Por mais que se procure não encontramos um motivo, sequer razoável, para tratar bandido como seres humanos recuperáveis.]
Pena que
não seja leitura recomendada nos gabinetes federais e estaduais do Brasil. Tampouco
parece ter-se alojado na consciência dos brasileiros.
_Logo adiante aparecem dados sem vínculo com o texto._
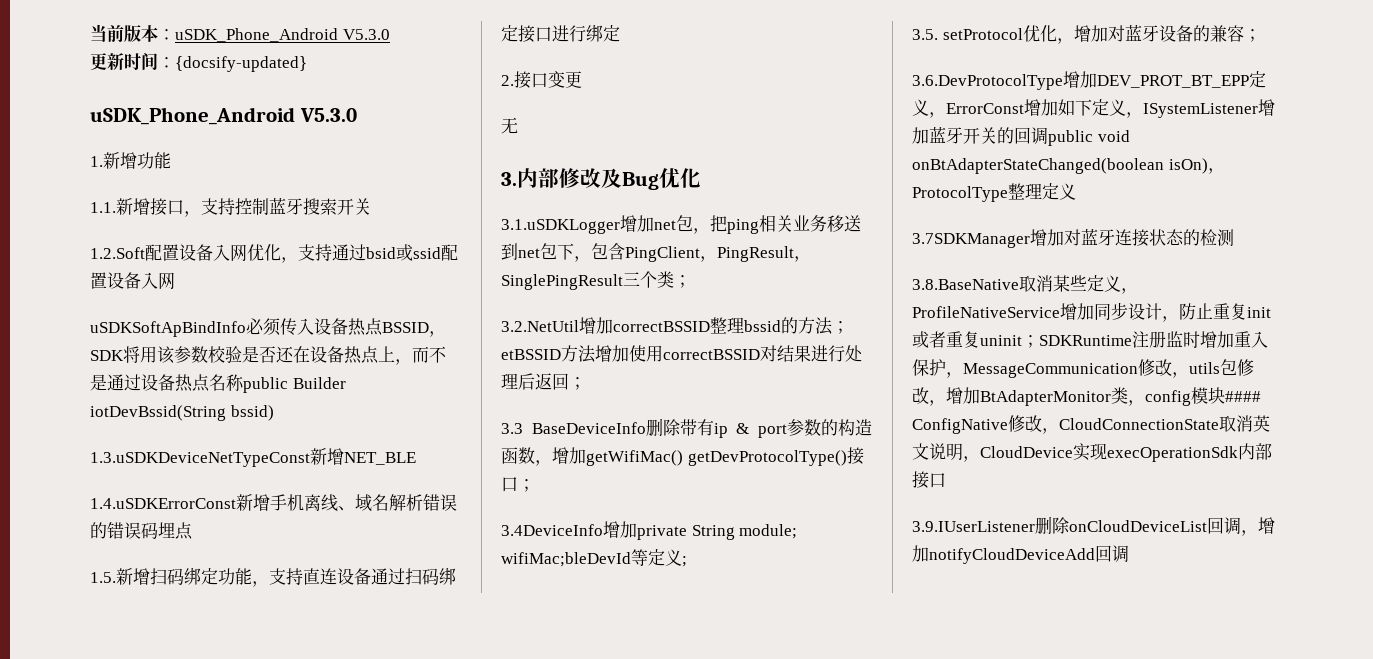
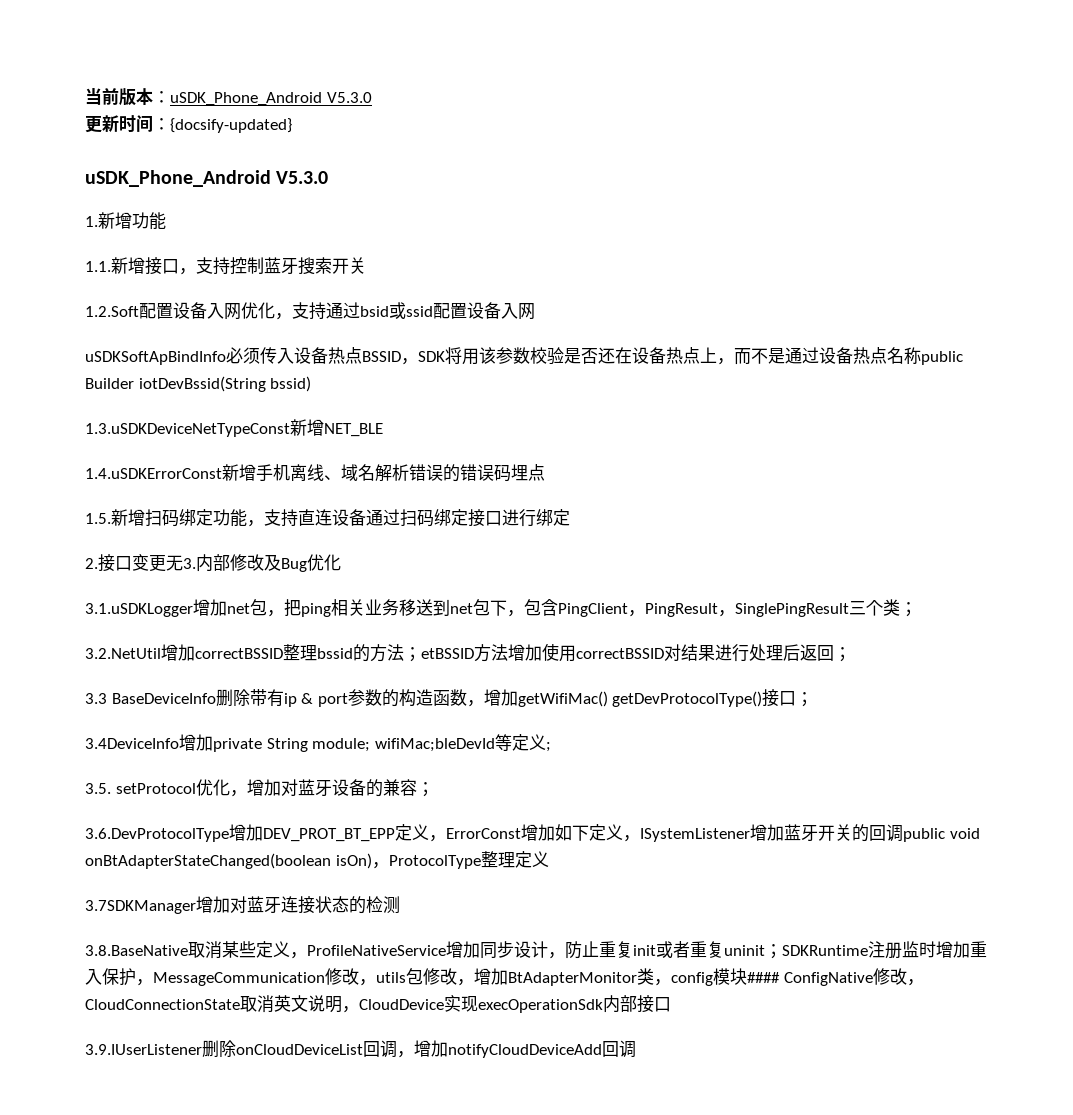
(582, 79) // -> (166, 563) none
(518, 125) // -> (183, 563) none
Continuamos a tratar
nossos mais humildes, criminosos ou não, sob custódia ou não do Estado, como
lixo.
Um ano
atrás, diante de um país atônito e desconfortável com a matança de 57 detentos
no Complexo Penitenciário Anísio Jobim, em Manaus (57 mortos, decapitações a
rodo), e após cinco dias de silêncio sepulcral, o presidente Michael Temer fez
um pronunciamento à nação: “Quero mais uma vez solidarizar-me com as famílias
que tiveram seus presos vitimados nesse acidente pavoroso”, disse. [Temer, apesar de ser um presidente economico e cuidadoso em suas manifestações, vez ou outra fala o que podemos chamar de bobagens.]
Esta
semana, após a explosão de violência entre facções na colônia penal de
Aparecida de Goiânia, nem isso. O foco do chefe da nação estava alhures. “Estou
recuperadíssimo”, “Estou ótimo”, preocupou-se em demonstrar durante uma
caminhada com local e horário agendados para as câmeras, referindo-se à sua
condição física. Amanhã a
togada Cármen Lúcia, presidente do Supremo Tribunal Federal e do Conselho
Nacional de Justiça, também deve fazer demonstração de musculatura com garantia
de farta cobertura. Está prevista uma visita da ministra ao dilapidado muquifo
prisional de Goiânia. [a ministra Cármen Lúcia que tudo indica desistiu dos seus sonhos de ser presidente da República, ainda que em um mandato tampão e fruto de um golpe contra o presidente Temer, nas rebeliões do inicio de 2017, também tentou usar presos como 'cabos eleitorais'.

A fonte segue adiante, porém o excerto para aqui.